Dichiarazione precisa, affilata, del 7 gennaio scorso. Una previsione: “Sarà un’azione militare molto violenta, condotta insieme da forze speciali e non convenzionali, per eliminare la gente che sta dietro alle proteste in Kazakistan… l’interesse di Putin è che il regime resti in piedi, ma come un pupazzo di Mosca. Perché la caduta di Tokayev sarebbe un segnale molto negativo non solo per le ambizioni imperiali di Putin, ma anche per la sua stessa presa sulla Russia”. Non manca un pensiero per quello che già si prepara in Ucraina: “L’obiettivo è andare oltre Kiev, per colpire gli Usa e la loro leadership nella Nato”.

La repressione in Kazakistan almeno alle orecchie delle cancellerie doveva suonare a monito, e in particolare per tutti gli altri quattordici Stati ex sovietici, inclusi i tre Baltici entrati nell’Unione Europea. Lo zelante pupazzo al servizio di Mosca, il dittatore bielorusso Aleksandr Lukashenko si presta, volenteroso, a ventriloquo: “Il Kazakistan non si poteva dare via, regalare alla Nato, come l’Ucraina”. Non meno chiaro il sogno-programma di Putin: ricostruire un nuovo impero, il ritorno dell’URSS.

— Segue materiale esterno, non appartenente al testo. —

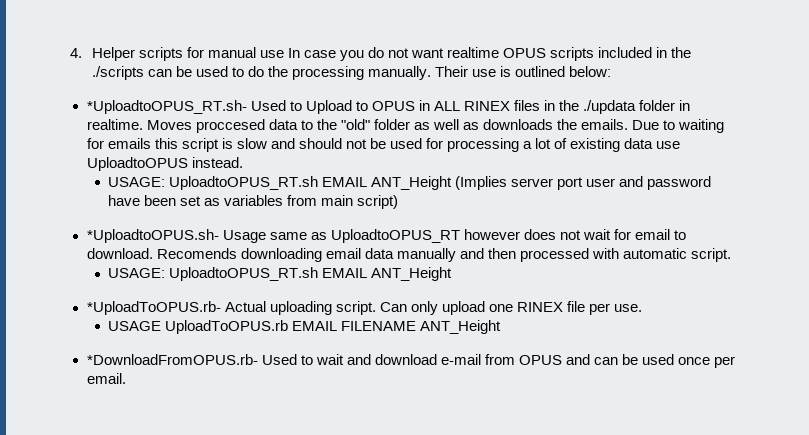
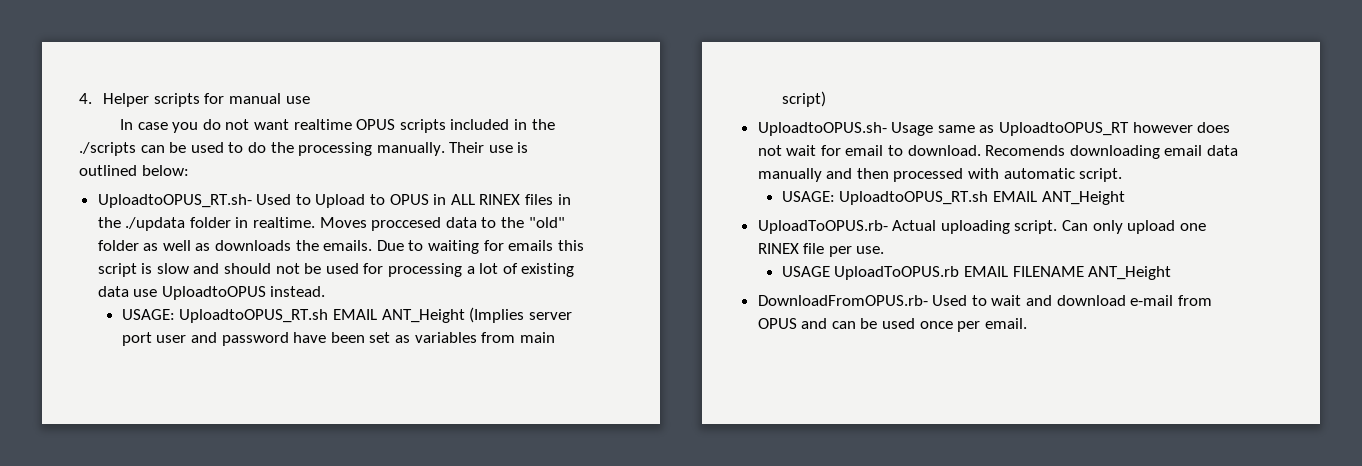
- 4. Helper scripts for manual use In case you do not want realtime OPUS scripts included in the ./scripts can be used to do the processing manually.
+ 4. Helper scripts for manual use
+ In case you do not want realtime OPUS scripts included in the ./scripts can be used to do the processing manually.
- *UploadtoOPUS_RT.sh- Used to Upload to OPUS in ALL RINEX files in the ./updata folder in realtime.
+ UploadtoOPUS_RT.sh- Used to Upload to OPUS in ALL RINEX files in the ./updata folder in realtime.
- *UploadtoOPUS.sh- Usage same as UploadtoOPUS_RT however does not wait for email to download.
+ UploadtoOPUS.sh- Usage same as UploadtoOPUS_RT however does not wait for email to download.
- *UploadToOPUS.rb- Actual uploading script.
+ UploadToOPUS.rb- Actual uploading script.
- *DownloadFromOPUS.rb- Used to wait and download e-mail from OPUS and can be used once per email.
+ DownloadFromOPUS.rb- Used to wait and download e-mail from OPUS and can be used once per email.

In queste ore si assiste a imponenti manifestazioni in Occidente “per la pace”; parola d’ordine nobile quanto sterile. A Mosca e nelle altre città russe, con maggior senso di concretezza, sfidando arresti, violenze, pesanti condanne, si manifesta “contro la guerra”. Non è differenza di poco conto. Proprio difficile dirlo, qui in Occidente: “Putin idi domoy”; eppure un tempo, lo si urlava: “Yankee, go home.
Invece di pigolare su presunte responsabilità degli USA, della NATO, dell’Occidente, si dovrebbe rilanciare: dire a Mosca che deve ritirare le sue truppe dalla Georgia, dal Donbass, restituire la Crimea all’Ucraina; che la decisione se aderire o no all’Unione Europea e/o alla NATO spetta solo agli ucraini; e successivamente all’Unione Europea e alla NATO, se sia il tempo di accogliere o no la loro richiesta. Non va lasciata a Mosca la decisione sul destino di un paese e di un popolo la cui “colpa” è quella di voler vivere in democrazia e libertà.